- [EXERCISE PROMPT] The listing below should be printed exactly, though its pictures must not be.

========

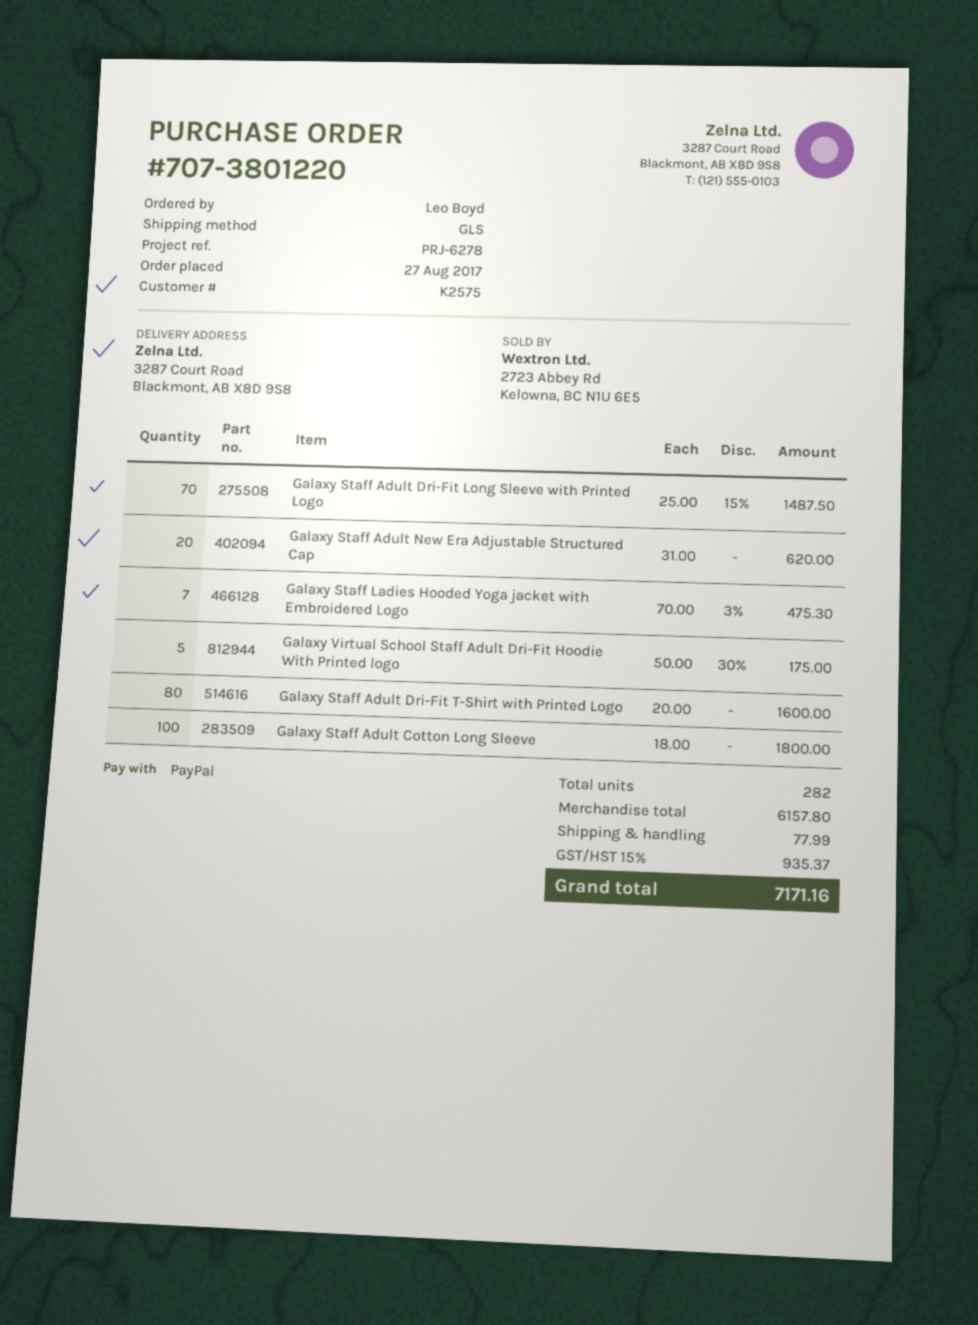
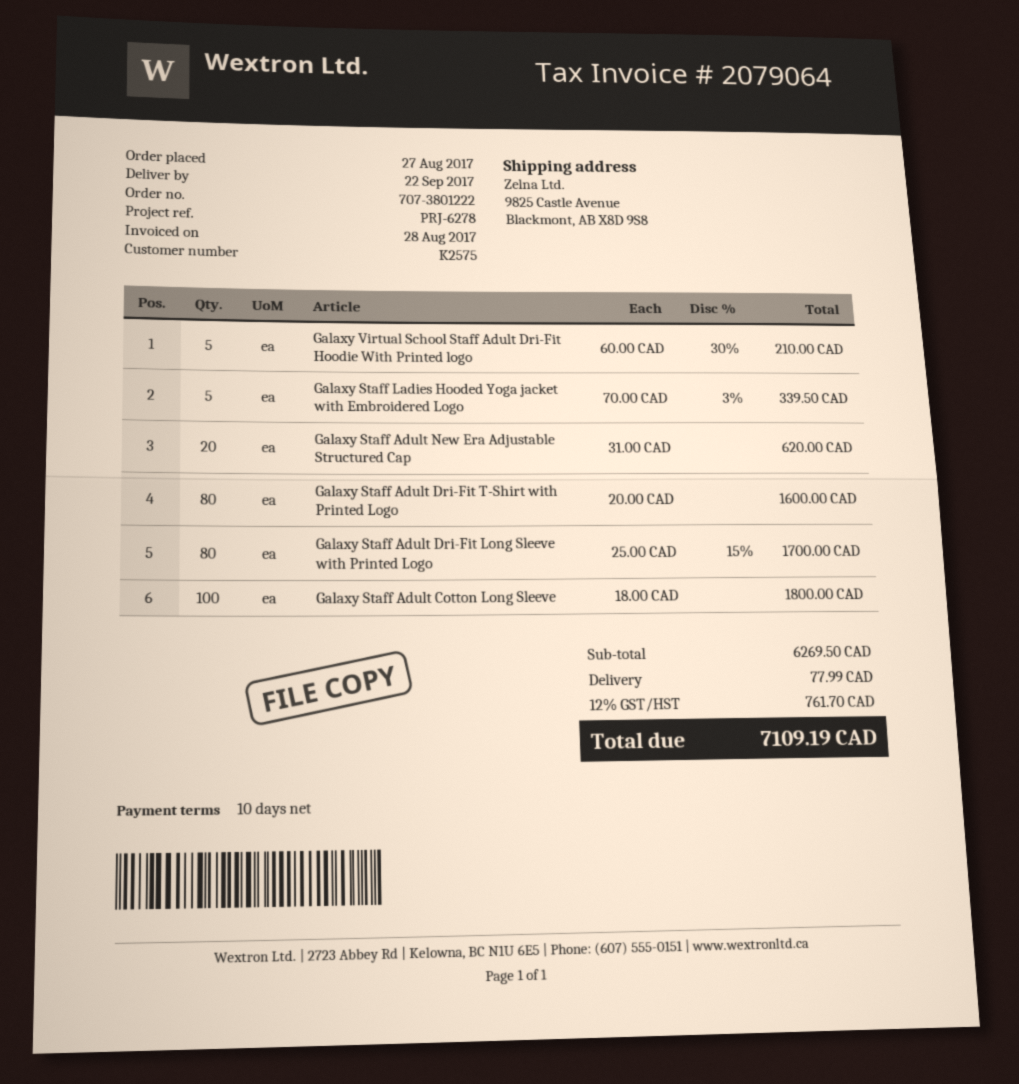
order number: 707-3801220 -> 707-3801222
ship to: 3287 Court Road, Blackmont, AB X8D 9S8 -> 9825 Castle Avenue, Blackmont, AB X8D 9S8
Galaxy Staff Adult Dri-Fit Long Sleeve with Printed Logo: 70 x 25.00 - 15% = 1487.50 -> 80 x 25.00 - 15% = 1700.00
Galaxy Staff Ladies Hooded Yoga jacket with Embroidered Logo: 7 x 70.00 - 3% = 475.30 -> 5 x 70.00 - 3% = 339.50
Galaxy Virtual School Staff Adult Dri-Fit Hoodie With Printed logo: 5 x 50.00 - 30% = 175.00 -> 5 x 60.00 - 30% = 210.00
subtotal: 6157.80 -> 6269.50
tax: 15% = 935.37 -> 12% = 761.70
total: 7171.16 -> 7109.19

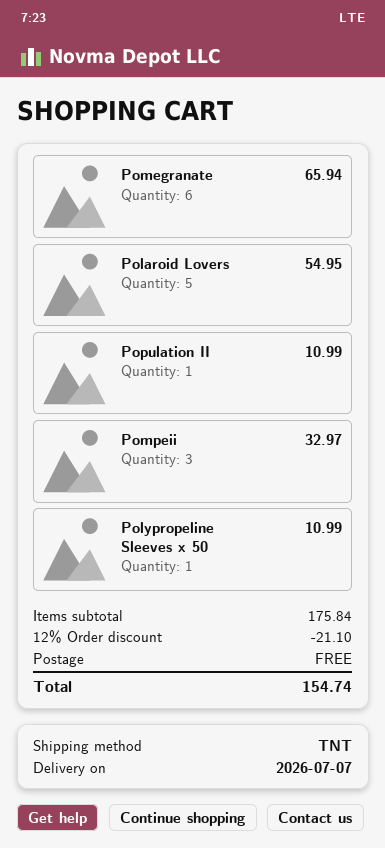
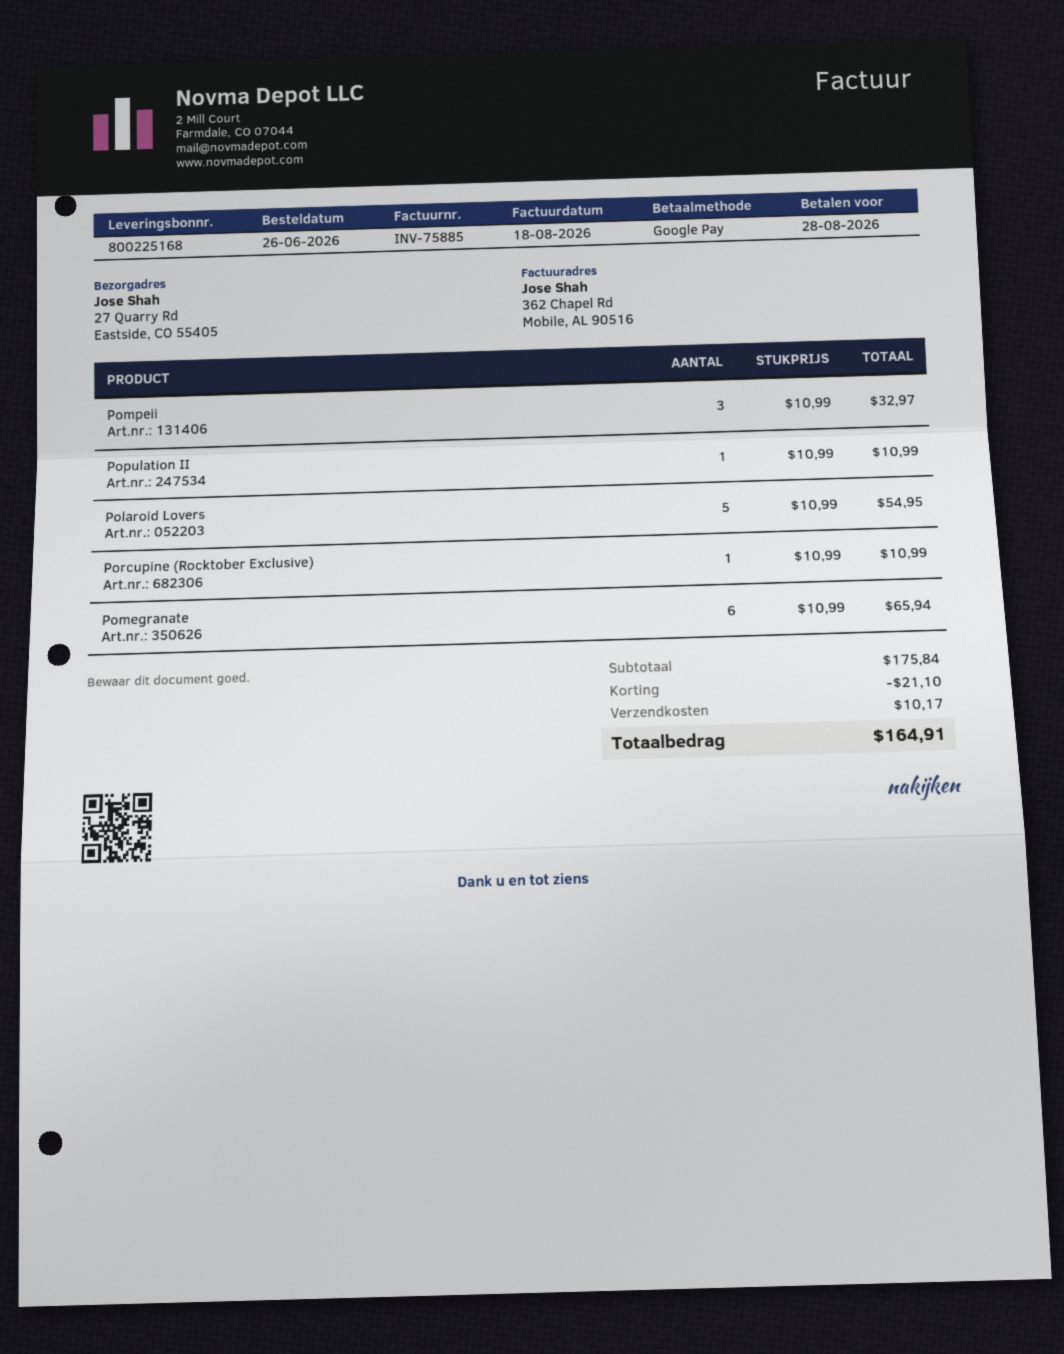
Polypropeline Sleeves x 50: 1 for 10.99 -> none
Porcupine (Rocktober Exclusive): none -> 1 for 10.99
shipping: 0.00 -> 10.17
total: 154.74 -> 164.91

========

- [ANSWER SPACE]
order number: 707-3801220 -> 707-3801222
ship to: 3287 Court Road, Blackmont, AB X8D 9S8 -> 9825 Castle Avenue, Blackmont, AB X8D 9S8
Galaxy Staff Adult Dri-Fit Long Sleeve with Printed Logo: 70 x 25.00 - 15% = 1487.50 -> 80 x 25.00 - 15% = 1700.00
Galaxy Staff Ladies Hooded Yoga jacket with Embroidered Logo: 7 x 70.00 - 3% = 475.30 -> 5 x 70.00 - 3% = 339.50
Galaxy Virtual School Staff Adult Dri-Fit Hoodie With Printed logo: 5 x 50.00 - 30% = 175.00 -> 5 x 60.00 - 30% = 210.00
subtotal: 6157.80 -> 6269.50
tax: 15% = 935.37 -> 12% = 761.70
total: 7171.16 -> 7109.19

Polypropeline Sleeves x 50: 1 for 10.99 -> none
Porcupine (Rocktober Exclusive): none -> 1 for 10.99
shipping: 0.00 -> 10.17
total: 154.74 -> 164.91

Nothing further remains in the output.